C'est bien la sensation que donne cette exposition-fleuve, triple en quelque sorte. L'exposition originale du V&A retrace l'émergence de la mode africaine depuis les indépendances des années 1950 jusqu'aux propositions les plus actuelles. Elle s'enrichit, grâce aux collections du musée du quai Branly, d'un regard chronologique sur la photographie africaine et son rapport au vêtement, ainsi que d'une section finale consacrée aux traditions textiles du continent. Des ajouts qui renforcent la profondeur d'un sujet loin d'être superficiel, tout comme la façon de le traiter. L'attention au détail se manifeste jusque dans la conception des mannequins, plus incarnés qu'à l'accoutumée, mais aussi dans la production d'interviews vidéo et d'un shooting photo signé par le styliste Ib Kamara. Plus qu'un panorama des créations africaines, l'exposition donne à saisir l'étendue et l'importance de la mode sur le continent et invite, au passage, à repenser notre propre rapport au vêtement : autant qu'ailleurs, sinon plus, le textile y revêt une dimension politique et identitaire, répond à une nécessité économique et sociale, et témoigne de l'excellence d'un artisanat au service de créations aussi luxueuses que quotidiennes.
Si les connaisseurs reconnaîtront des noms comme Kenneth Ize, Thebe Magugu ou Lukhanyo Mdingi, Africa Fashion met aussi en lumière des figures oubliées ou qui méritent d'être (re)découvertes, créateurs comme photographes.
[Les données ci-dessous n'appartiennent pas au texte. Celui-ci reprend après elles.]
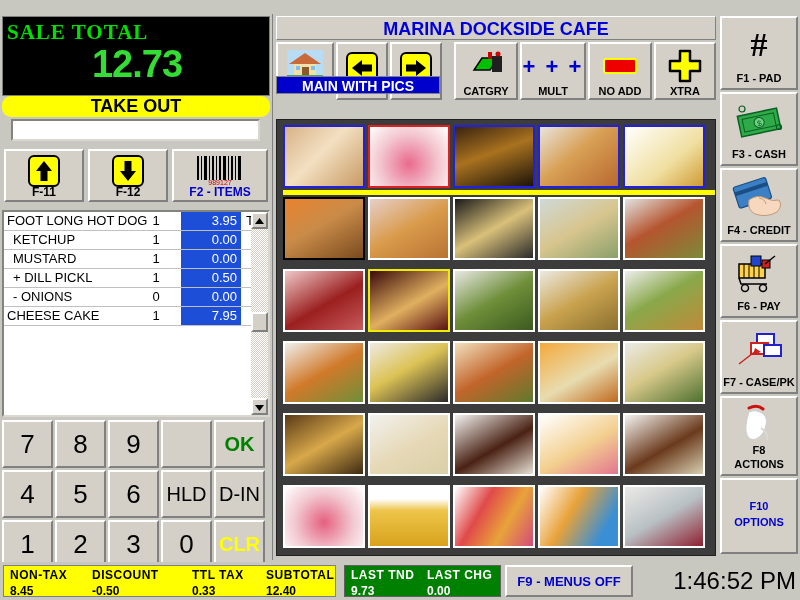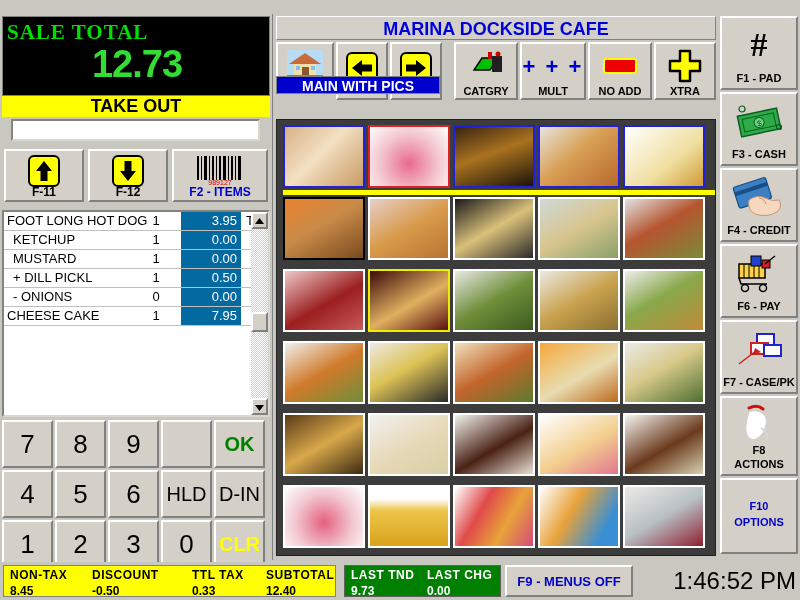--- a/index.html
+++ b/index.html
@@ -47,20 +47,21 @@
     color: #33dd33; font-weight: bold; font-size: 38px;
     font-family: "Liberation Sans", sans-serif;
     letter-spacing: -1px;
   }
 
   #takeout-bar {
     position: absolute; left: 2px; top: 82px; width: 268px; height: 21px;
     background: #ffff00; color: #000000;
     text-align: center; font-size: 18px; font-weight: bold;
     line-height: 21px;
+    border-radius: 9px;
   }
 
   #entry-input {
     position: absolute; left: 11px; top: 105px; width: 249px; height: 22px;
     background: #ffffff;
     border: 2px inset #d8d8d0;
     font-size: 14px; padding-left: 4px; line-height: 18px;
     color: #000; outline: none;
   }
 
@@ -105,21 +106,21 @@
   }
   .order-desc {
     position: absolute; left: 3px; top: 1px;
     white-space: nowrap;
   }
   .order-qty {
     position: absolute; left: 140px; top: 1px; width: 24px; text-align: center;
   }
   .order-amt {
     position: absolute; left: 177px; top: 0px; width: 60px; height: 18px;
-    background: #0369a1; color: #ffffff;
+    background: #1d4ed8; color: #ffffff;
     text-align: right; padding-right: 4px; line-height: 18px;
   }
   .order-tax {
     position: absolute; left: 242px; top: 1px; width: 14px; text-align: left;
     color: #000;
   }
   .order-row.indent .order-desc { left: 9px; }
 
   
   #order-scroll {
On y apprend également beaucoup sur les tissus, leurs techniques et la singularité de certains vêtements, avec profondeur et intelligence, mais sans expertise préalable requise. La richesse documentaire et les nombreux éléments de contexte en font d'ailleurs un incontournable, même pour ceux que la mode laisse d'ordinaire indifférents. De quoi confirmer les cinq étoiles que Time Out avait déjà attribuées à l'exposition lors de son passage à Londres en 2022.